TASK REQUIREMENTS:
Copy exactly the lines from the one containing "media and pages on a WordPress site." through the last line of the records below, both included, and leave out the pictures.

INPUT DATA:
^^^^^^^^

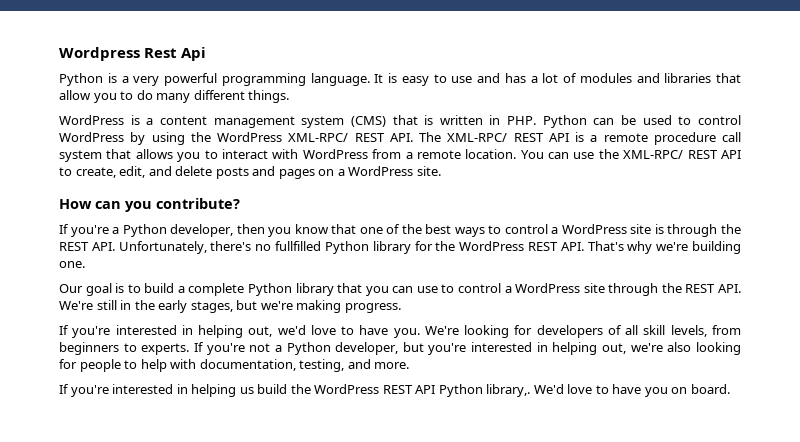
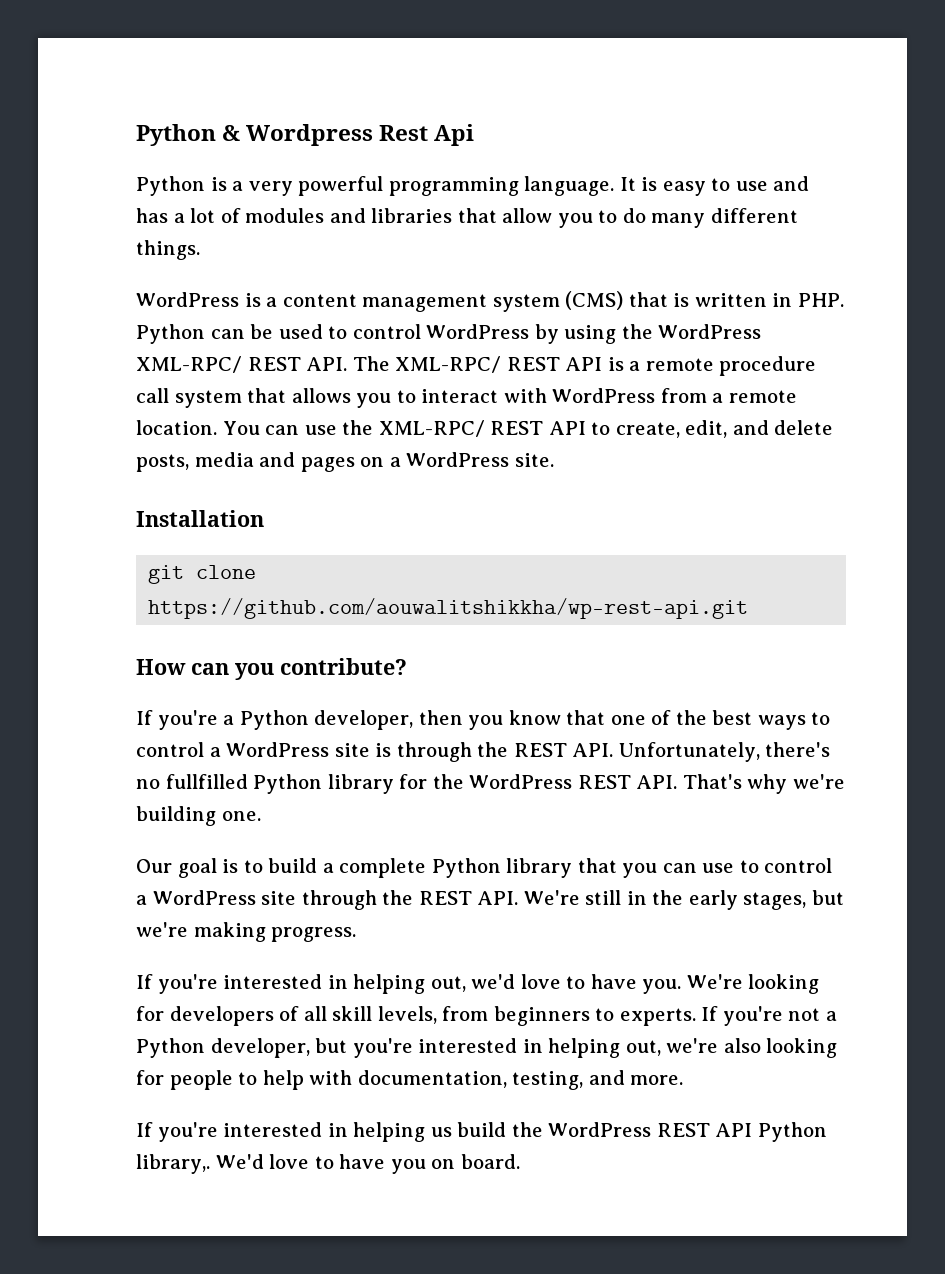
- Wordpress Rest Api
+ Python & Wordpress Rest Api
- You can use the XML-RPC/ REST API to create, edit, and delete posts and pages on a WordPress site.
+ You can use the XML-RPC/ REST API to create, edit, and delete posts, media and pages on a WordPress site.
+ Installation
+ git clone https://github.com/aouwalitshikkha/wp-rest-api.git

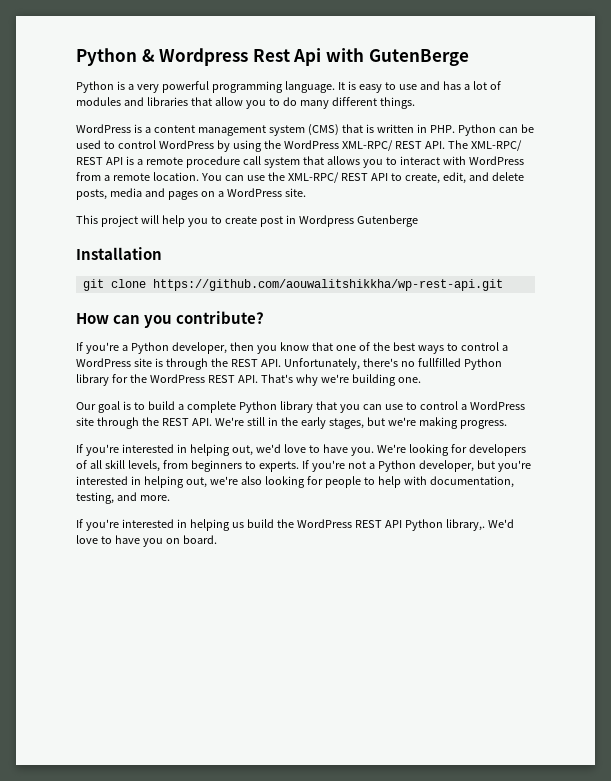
- Python & Wordpress Rest Api
+ Python & Wordpress Rest Api with GutenBerge
+ This project will help you to create post in Wordpress Gutenberge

^^^^^^^^

OUTPUT OF THE EXERCISE:
+ You can use the XML-RPC/ REST API to create, edit, and delete posts, media and pages on a WordPress site.
+ Installation
+ git clone https://github.com/aouwalitshikkha/wp-rest-api.git

- Python & Wordpress Rest Api
+ Python & Wordpress Rest Api with GutenBerge
+ This project will help you to create post in Wordpress Gutenberge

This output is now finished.